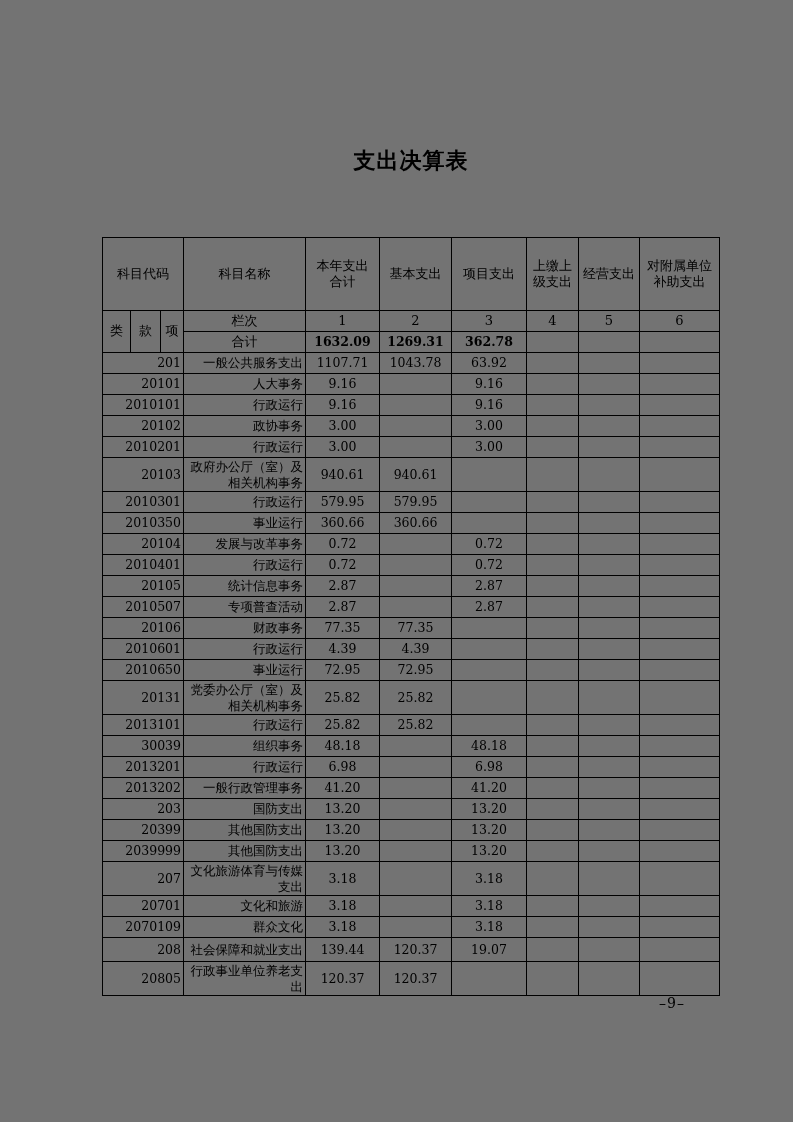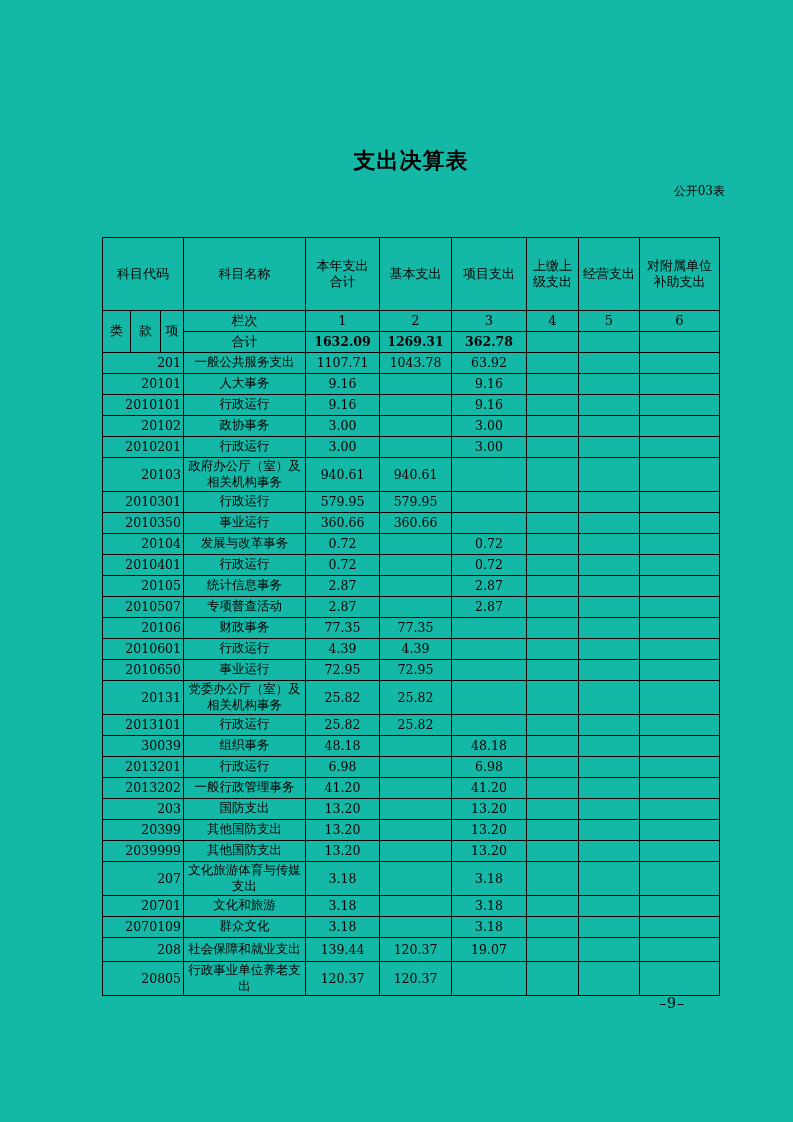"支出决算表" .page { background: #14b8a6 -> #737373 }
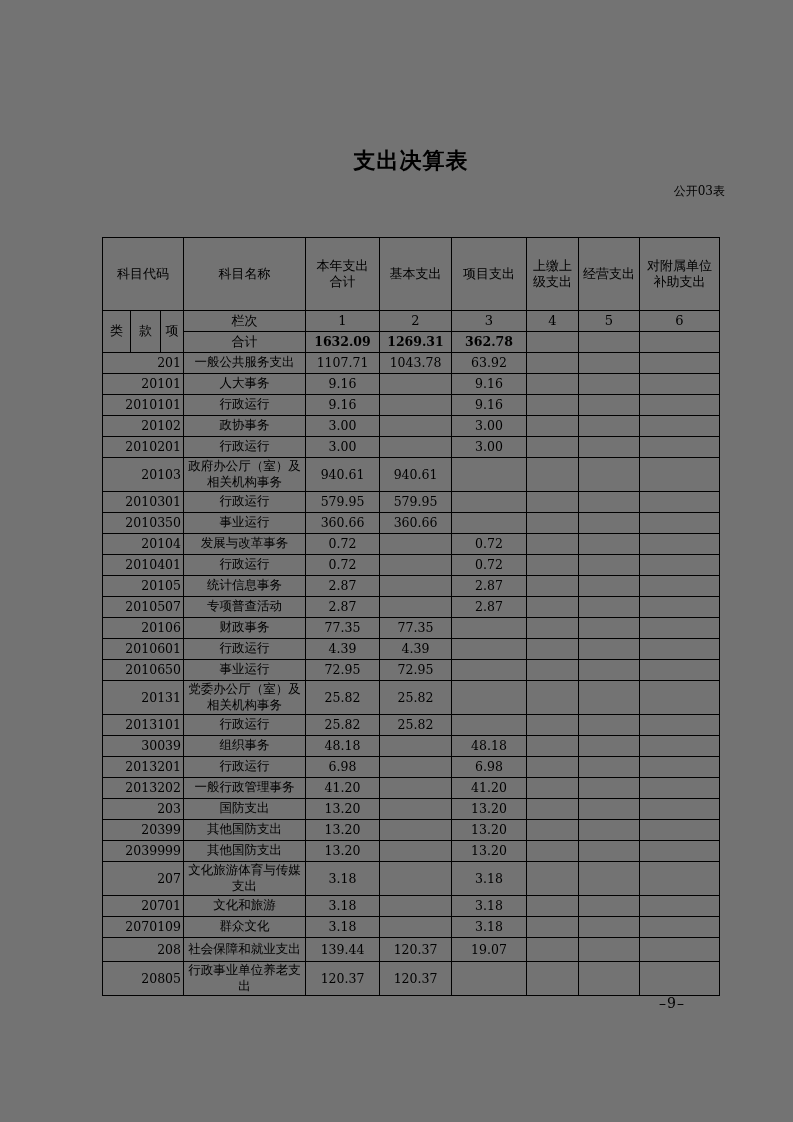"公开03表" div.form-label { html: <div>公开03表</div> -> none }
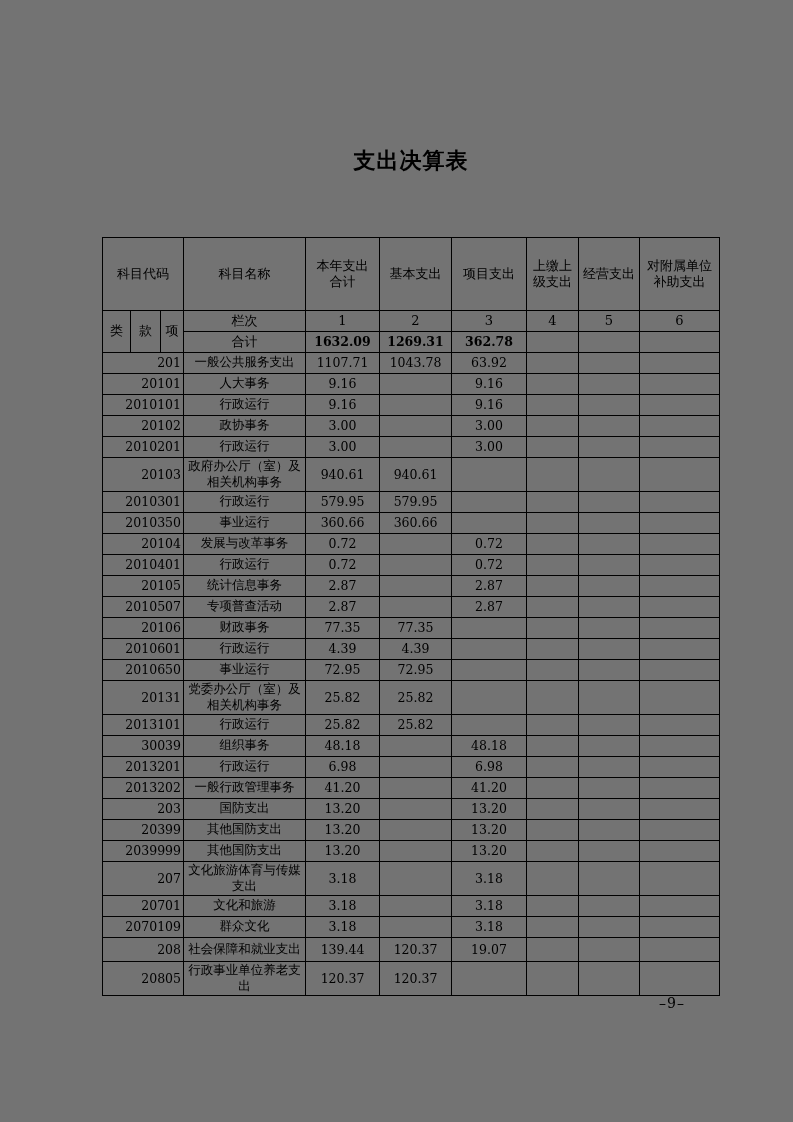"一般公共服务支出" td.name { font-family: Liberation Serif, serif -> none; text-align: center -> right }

==

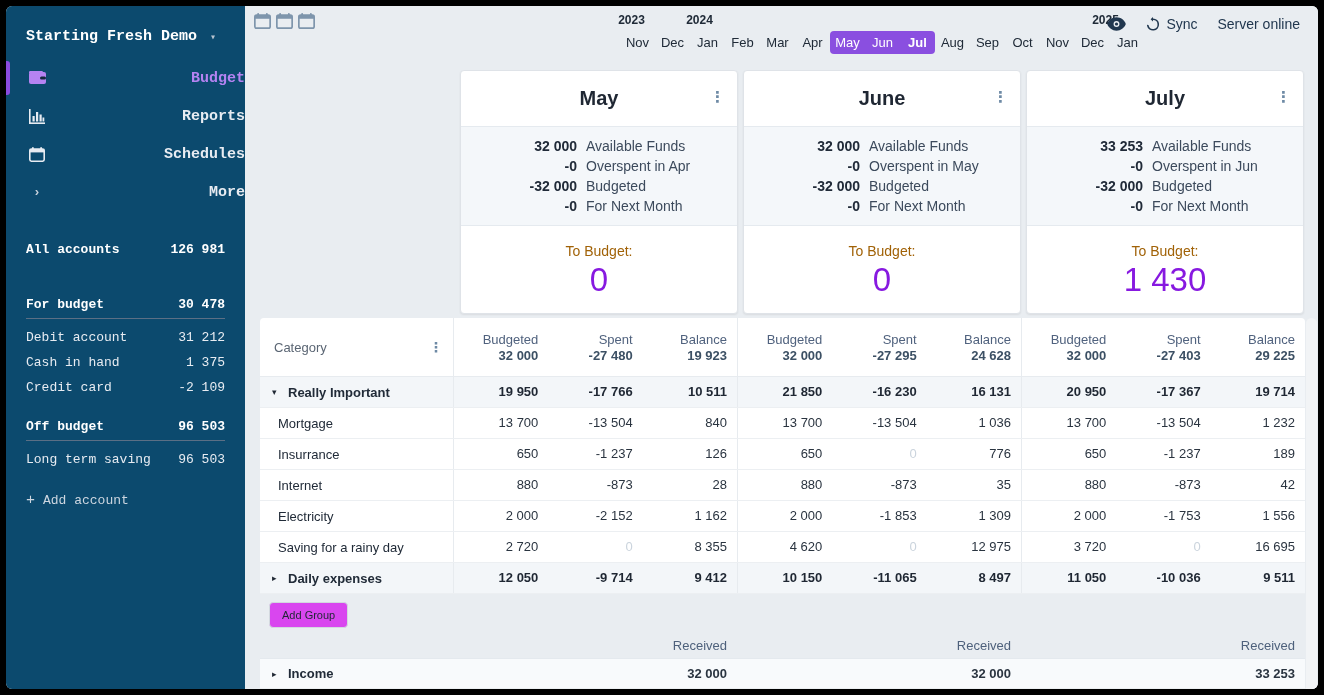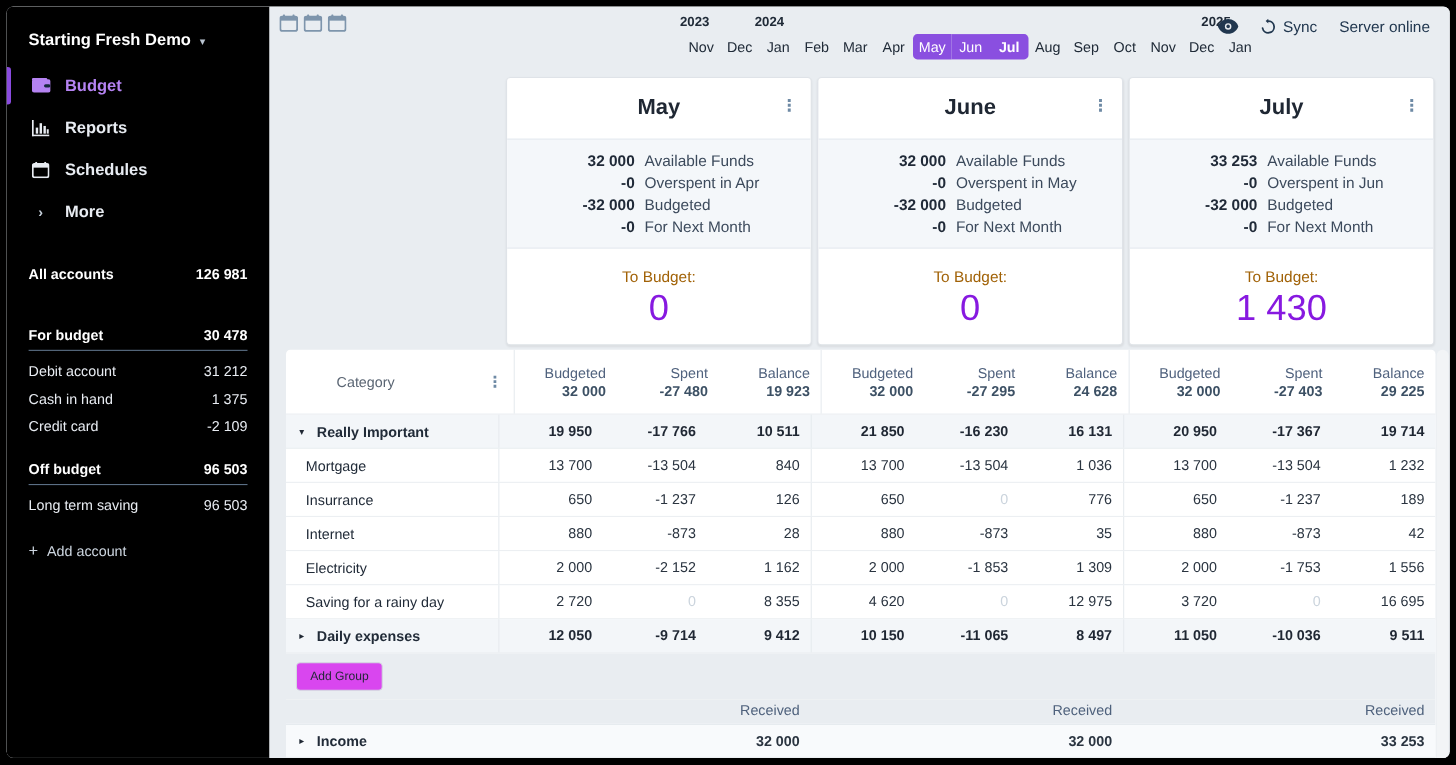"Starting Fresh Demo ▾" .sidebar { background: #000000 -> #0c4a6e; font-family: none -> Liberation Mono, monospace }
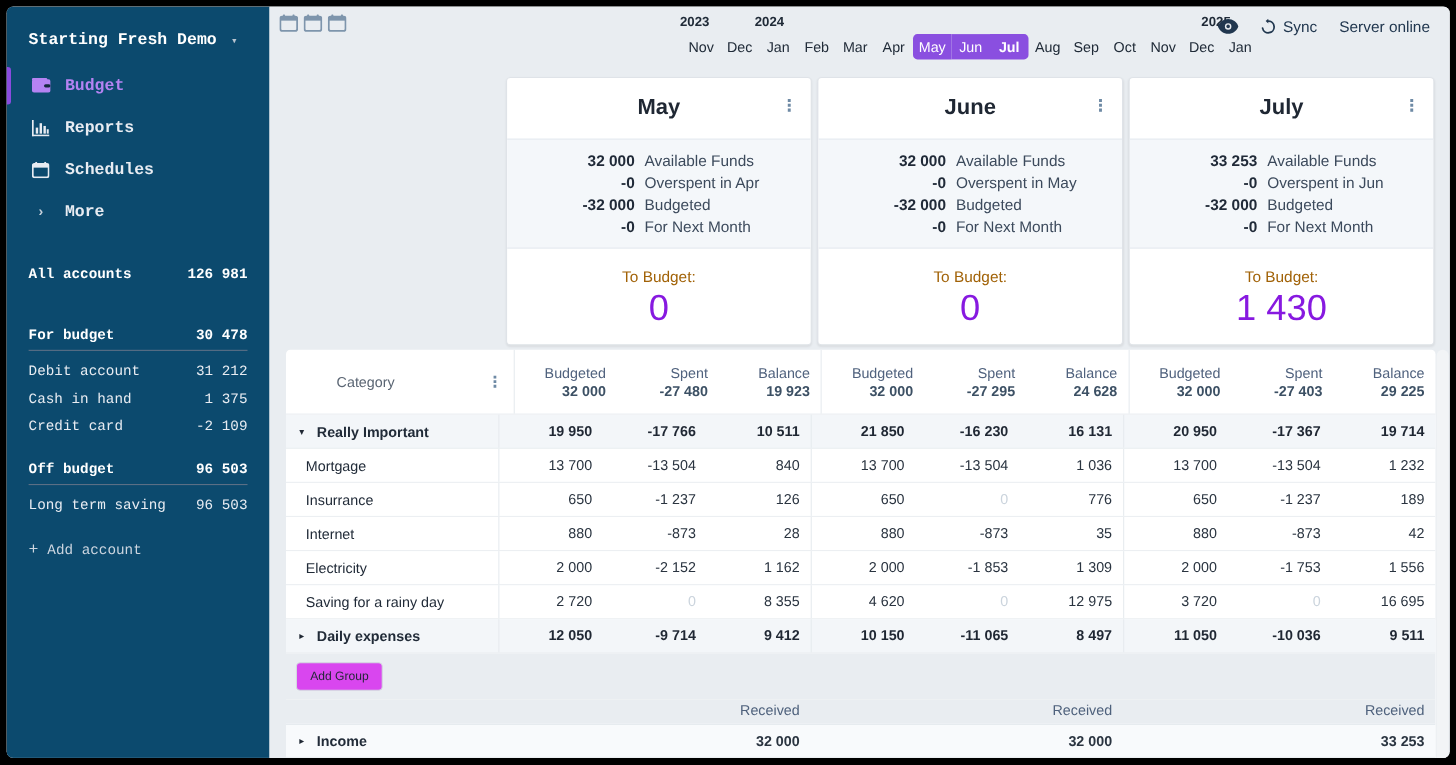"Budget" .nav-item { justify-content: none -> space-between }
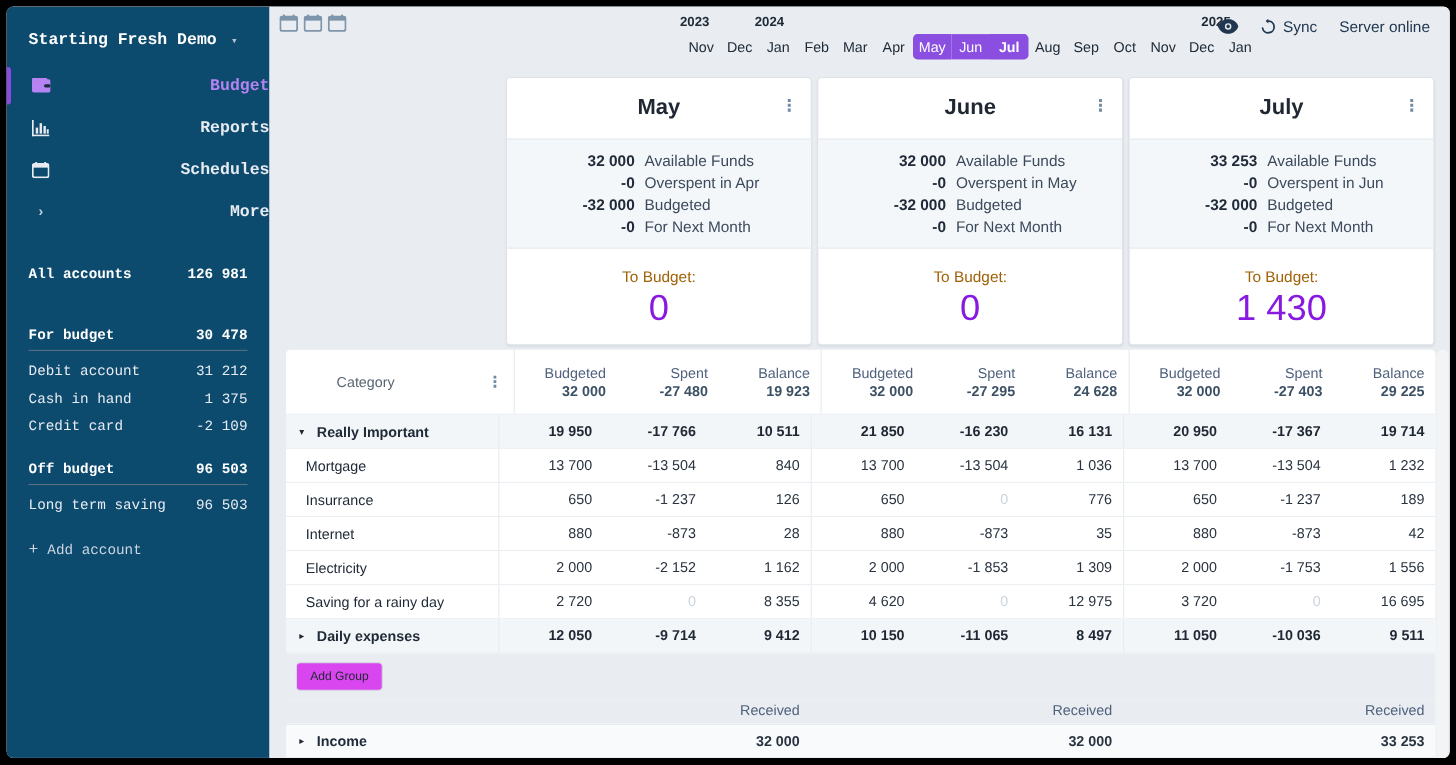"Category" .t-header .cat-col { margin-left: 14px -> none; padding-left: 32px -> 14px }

### [WHAT IS BEING ASKED]
A word-for-word reproduction is needed of the lines above from the line containing "background: #14b8a6 ->" through the line containing "Liberation Serif, serif", with both ends kept and no pictures.

### [WRITTEN REPLY]
"支出决算表" .page { background: #14b8a6 -> #737373 }
"公开03表" div.form-label { html: <div>公开03表</div> -> none }
"一般公共服务支出" td.name { font-family: Liberation Serif, serif -> none; text-align: center -> right }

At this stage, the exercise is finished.